RDC: au-dessous du volcan, Goma attend dans un calme apparent la présidentielle

Mardi 18 Décembre 2018

Au pied de l'imposant volcan Nyiragongo, qui crache paisiblement sa fumée dans l'attente d'exploser de nouveau dans un jour, un mois ou un siècle, la ville de Goma, dans l'est de la République démocratique du Congo, semble bien tranquille à six jours d'une élection présidentielle qui s'annonce éruptive.

"Ici, c'est Paris", "Pharmacie la mignonne", "Eglise de la Sainteté": les boutiques qui vendent tout et rien bordent de larges avenues récemment goudronnées, envahies de motos-taxis et de pick-ups. 

Entre eux, zigzaguent de courageux conducteurs de "tshukudu", artisanales trottinettes en bois, alourdies de sacs de pommes de terre, de maïs apportés du Rwanda voisin et destinés au marché de Goma, la capitale du très instable Nord Kivu.

"On gagne et on gagne!", proclame une grande affiche d'Emmanuel Ramazani Shadary, candidat du président Joseph Kabila, au pouvoir depuis 2001 et dont le refus de passer la main il y a deux ans comme le prévoyait la Constitution, a créé une longue frustration parmi les Congolais, ponctuée de violences et de désordres.

Ramazani Shadary, "Shada" pour ses partisans, n'a pas suscité un grand emballement parmi le million d'habitants de Goma lors de sa venue dimanche. 

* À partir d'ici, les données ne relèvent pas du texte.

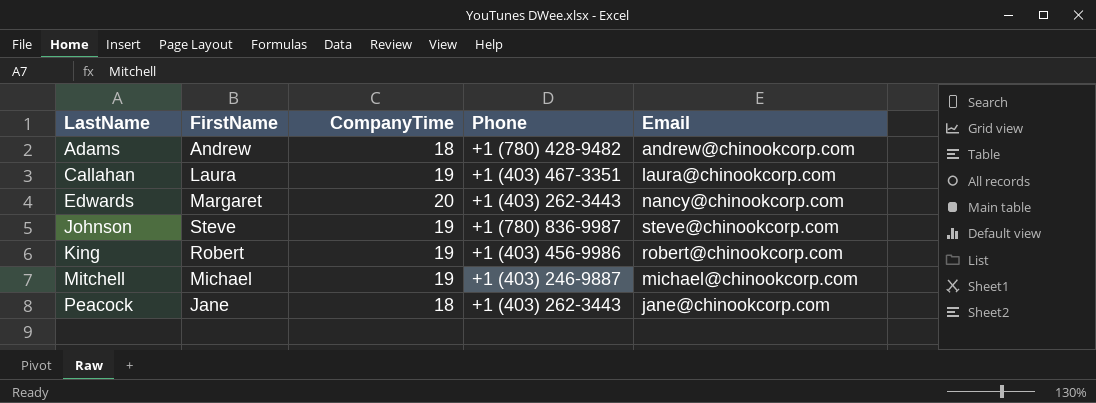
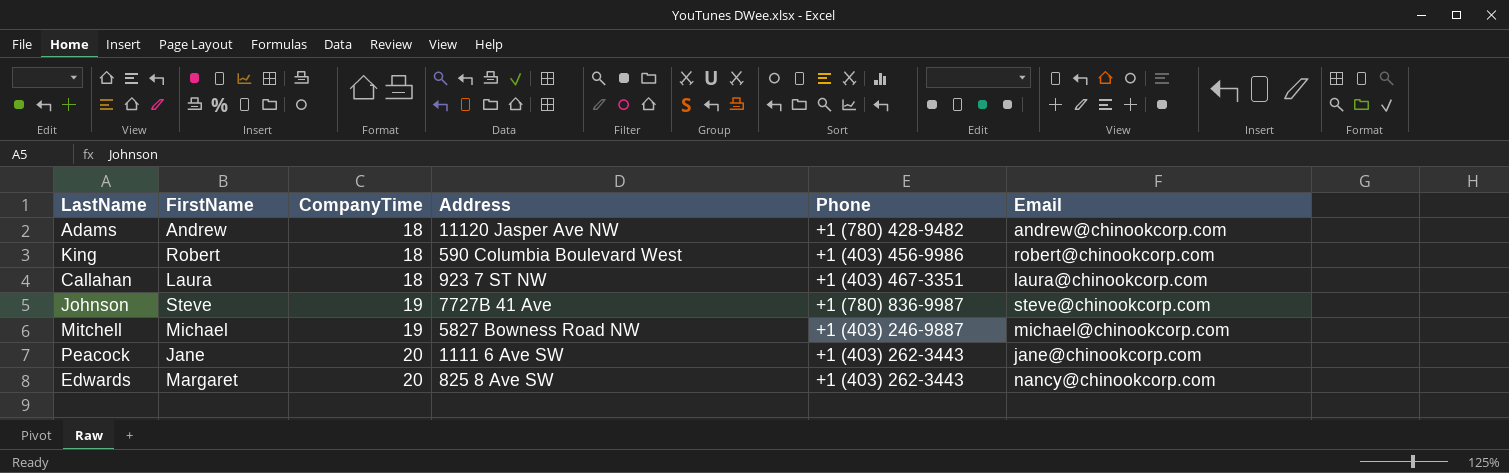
row order: LastName ascending -> CompanyTime ascending
column Address | position: none -> 4
King | CompanyTime: 19 -> 18
Callahan | CompanyTime: 19 -> 18
Peacock | CompanyTime: 18 -> 20

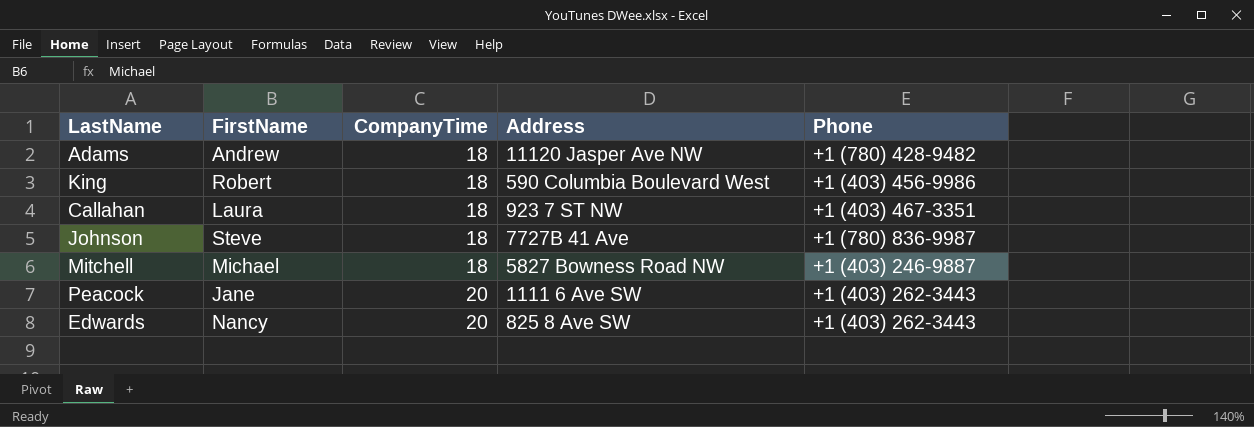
column Email | position: 6 -> none
Johnson | CompanyTime: 19 -> 18
Mitchell | CompanyTime: 19 -> 18
Edwards | FirstName: Margaret -> Nancy

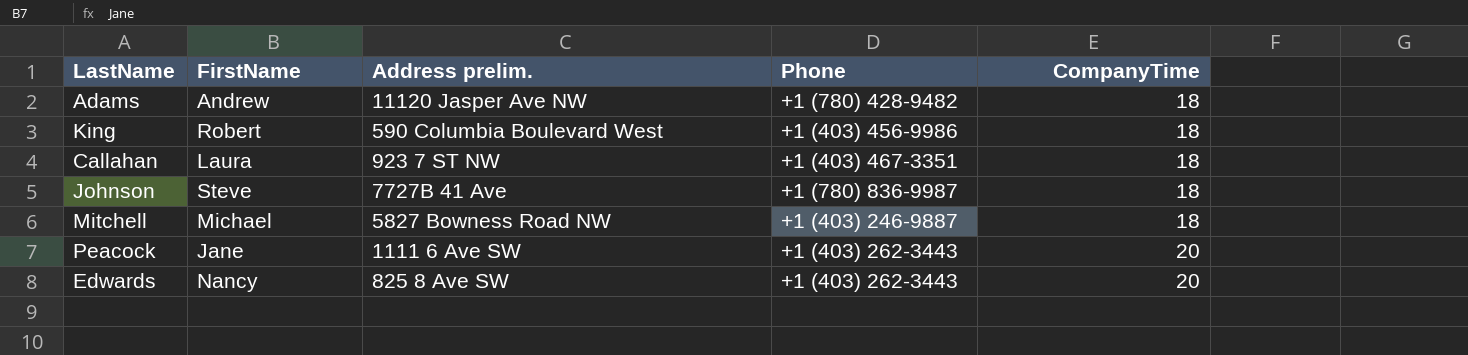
column name: Address -> Address prelim.
column CompanyTime | position: 3 -> 5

Certes des centaines de supporteurs étaient venus l'accueillr à l'aéroport, a constaté l'AFP, mais il s'agissait souvent de jeunes à l'enthousiasme rétribué. "Ils nous donnent cinq dollars, dix pour les motos", explique un jeune au tee-shirt jaune flambant neuf. Une pratique courante dans les campagnes électorales congolaises.

Plus tard, dans la soirée, "Shada", au talent d'orateur limité, ne réunira que quelques milliers de personnes au Stade des Volcans.

Pourtant, il bénéficie du soutien marqué d'Olive Lembe Kabila, la Première dame, qui l'appuie dans sa tournée dans l'Est.

"C'est le candidat de la raison. Je suis convaincue que c'est lui et que ce sera lui", a déclaré Mme Kabila en appelant à "sanctionner" les autres candidats, qu'elle qualifie de "marionnettes".

"Nous allons prouver tous ensemble que le temps est fini du +muzungu ana sema+ (le Blanc a dit)", a-t-elle ajouté, relayant le discours souverainiste de son "cher époux".

Mais rien ne semble y faire, à Goma comme dans plusieurs autres régions du pays, "c'est Martin Fayulu le préféré", constate Augustin, photographe qui revient du territoire de Rutshuru, au nord de Goma.

- "L'étoile du Kivu" -

Pédagogiquement, et clairement partisan, "l'Etoile du Kivu", journal à la parution aléatoire, imprimé à Kigali ou Kampala comme ses confrères, faute d'imprimerie locale, présente les "5 raisons qui prouvent que Martin Fayulu est le seul candidat valable face à Emmanuel Ramazani Shadary". 
 
Elections en RDC: les habitants du Nord-Kivu veulent la sécurité / © AFP / Florian Plaucher
Ce candidat que personne n'attendait, "n'est pas dans l'extravagance" et "sa popularité est ancrée dans le coeur de notre peuple meurtri, humilié et abandonné". Car, en résumé pour le journal, "il est un bon patriote, un soldat du peuple, un Congolais pas tribaliste, il n'a jamais négocié en catamini avec le régime, et a restitué ses émoluments parlementaires".

Une vendeuse d'une boutique de télécommunication hésite encore: "d'abord j'étais en faveur de Vital Kamerhe (qui a fait alliance avec l'autre candidat de l'opposition Félix Tshisekedi) mais Fayulu me plaît aussi". 

"Mais, ajoute-t-elle, je suis enrolée (ndr: inscrite sur les listes électorales) à Bukavu, et je ne sais pas si pour aller voter je pourrais traverser dimanche le lac Kivu".

Ce calme apparent ne règne pas dans les territoires qui entourent Goma. Selon Radio Okapi, plusieurs candidats députés n'ont pu accéder à certains villages, empêchés par des groupes armés qui pullulent dans le Nord-Kivu.

Et dans Goma, le virus Ebola, qui frappe plus au nord la région de Béni, inquiète de plus en plus les autorités sanitaires qui ont entamé une campagne de vaccination parmi le personnel de santé.

Au total 207 personnes ont déjà été vaccinées dans le chef-lieu du Nord-Kivu où aucun cas confirmé n'a été enregistré, selon le ministère de la Santé.